Finland's capital will introduce tough new coronavirus restrictions, the city's mayor said on Tuesday, after a sharp uptick in coronavirus cases.

High schools, libraries and swimming pools will be closed and public events banned outright in Helsinki due to the "worrying" situation, Mayor Jan Vapaavuori told a press conference.

"We propose to use the full range of measures within the city's powers," Vapaavuori said, warning that health care and contact-tracing services were at risk of being overwhelmed.

He said further details of the restrictions, such as the date they will take effect, would be announced at the end of the week.

Large-scale infections in institutions such as care homes and homeless shelters in Helsinki in recent days have also demonstrated the need for stricter measures, Vapaavuori said, adding that "too many people" have been ignoring the recommendations so far.

Helsinki is currently under a light-touch regime of controls which include voluntary limits on private indoor events and recommended use of masks in some situations.

Restrictions on restaurants and bars, or on freedom of movement, will have to be introduced by central government.

On Monday, Prime Minister Sanna Marin warned that a new state of emergency could be declared if current regional measures are not effective. That would allow for a repeat of measures such as the blockade of the Helsinki region between March and April this year.

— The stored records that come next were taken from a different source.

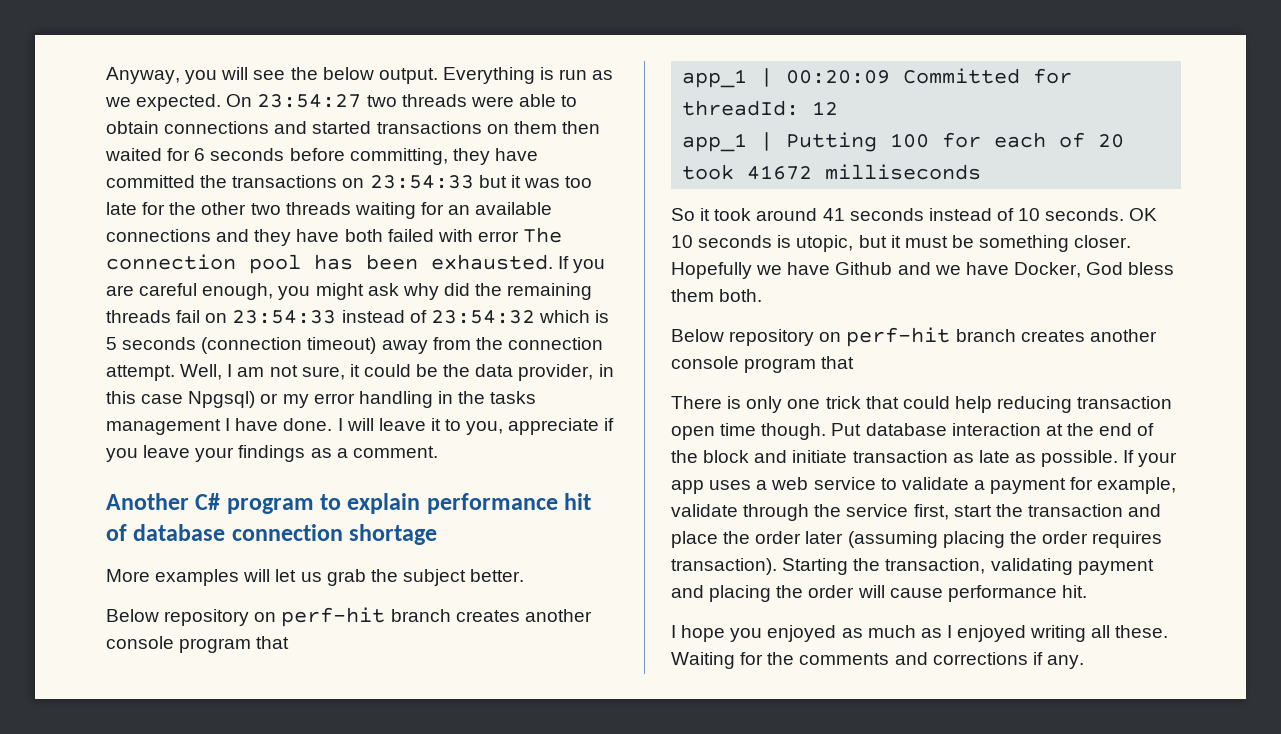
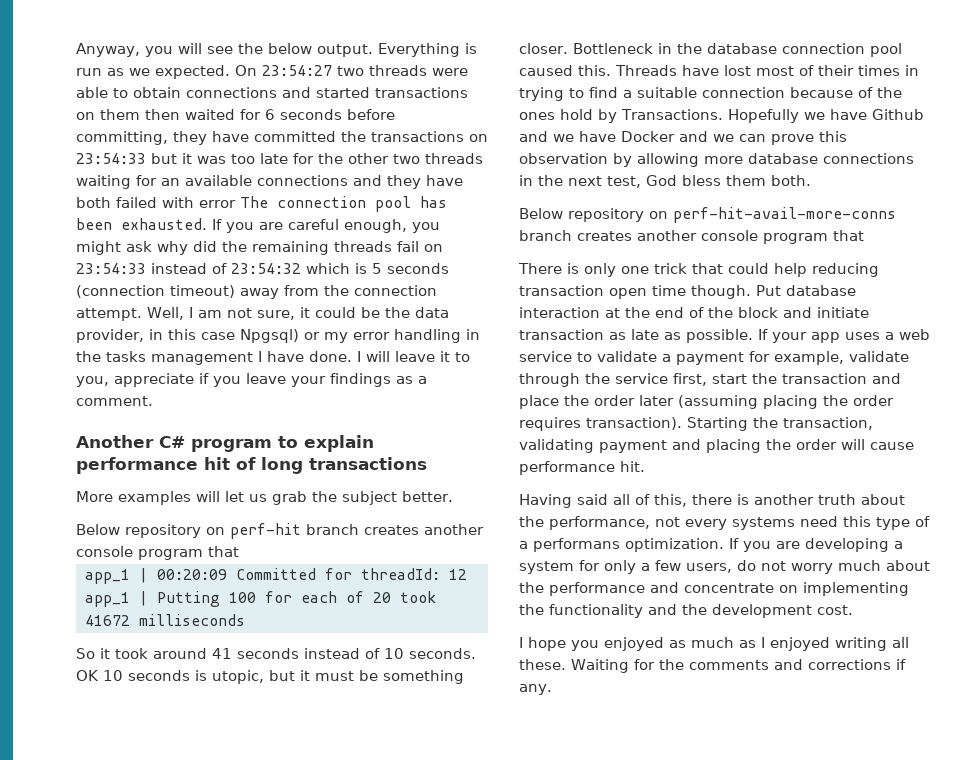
[133,524,438,545] database connection shortage -> [261,457,427,474] long transactions
(1132, 241) none -> [572,43,902,57] [519,65,919,76] [519,87,902,101] [519,109,723,123] Bottleneck in the database connection pool caused this. Threads have lost most of their times in trying to find a suitable connection because of the ones hold by Transactions.
[1013,262,1081,278] Docker, -> [621,131,847,145] [519,153,914,167] [519,175,641,188] Docker and we can prove this observation by allowing more database connections in the next test,
[846,327,951,347] perf-hit -> [673,207,896,223] perf-hit-avail-more-conns
(1087, 591) none -> [519,494,905,508] [519,516,930,530] [519,538,903,552] [519,560,930,574] [519,582,909,596] [519,604,853,618] // Having said all of this, there is another truth about the performance, not every systems need this type of a performans optimization. If you are developing a system for only a few users, do not worry much about the performance and concentrate on implementing the functionality and the development cost.

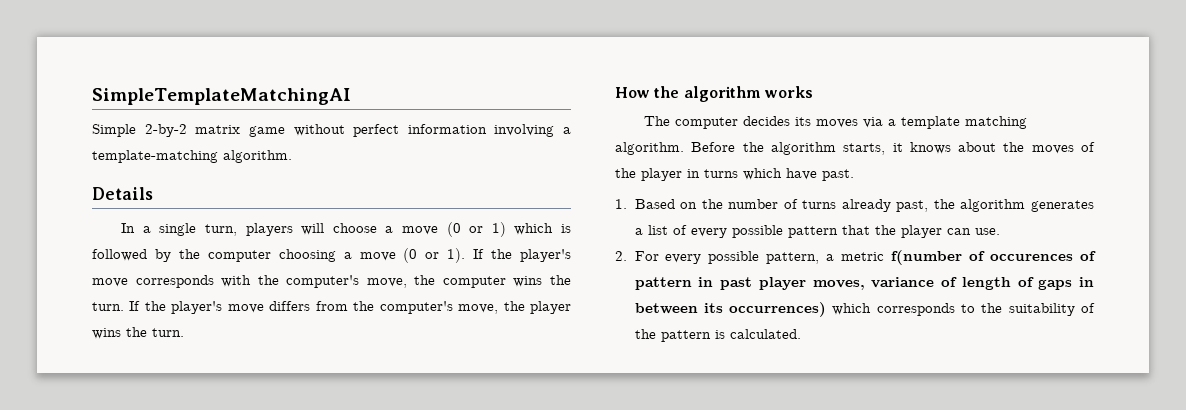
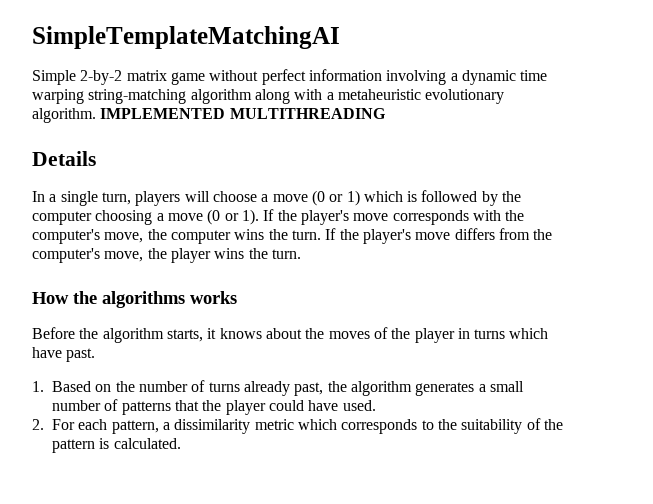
[92,150,292,163] template-matching algorithm. -> [461,70,548,85] [32,89,505,104] [32,108,386,123] dynamic time warping string-matching algorithm along with a metaheuristic evolutionary algorithm. IMPLEMENTED MULTITHREADING
[683,86,761,102] algorithm -> [102,291,185,308] algorithms
[644,116,1028,129] [615,142,684,155] The computer decides its moves via a template matching algorithm. -> (237, 297) none
[647,225,1000,238] [615,250,1096,265] [634,277,1094,290] [634,302,827,317] list of every possible pattern that the player can use. // 2. For every possible pattern, a metric f(number of occurences of pattern in past player moves, variance of length of gaps in between its occurrences) -> [489,381,524,392] [52,399,376,415] [32,419,294,434] small number of patterns that the player could have used. // 2. For each pattern, a dissimilarity metric

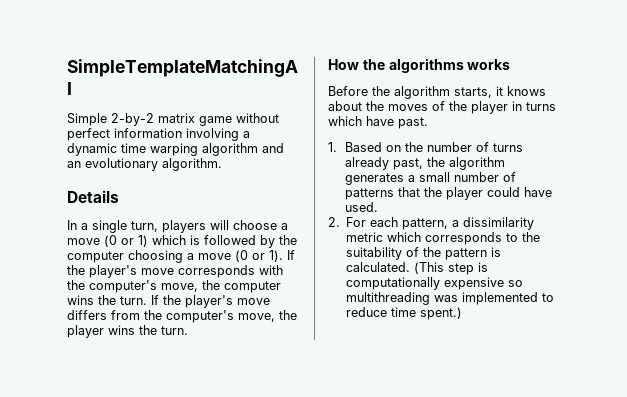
[88,89,421,104] string-matching algorithm along with a metaheuristic -> [202,143,284,156] [67,161,81,168] algorithm and an
[100,108,386,119] IMPLEMENTED MULTITHREADING -> (222, 164) none
(181, 443) none -> [414,262,489,275] [346,277,524,290] [346,292,555,305] [346,307,463,320] (This step is computationally expensive so multithreading was implemented to reduce time spent.)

Juha Tuominen, head of the capital region's health authority, noted "a sizeable jump in infections" with 1,533 new confirmed COVID-19 cases in the capital this week, compared to 992 the previous week.

Finland's nationwide incidence rate continues to be by far the lowest in the EU, with 69 new cases per 100,000 people detected in the last fortnight, although it has risen from the low forties at the start of November.

However the rate in and around the capital is currently significantly higher, at 155.8 new cases per 100,000 population.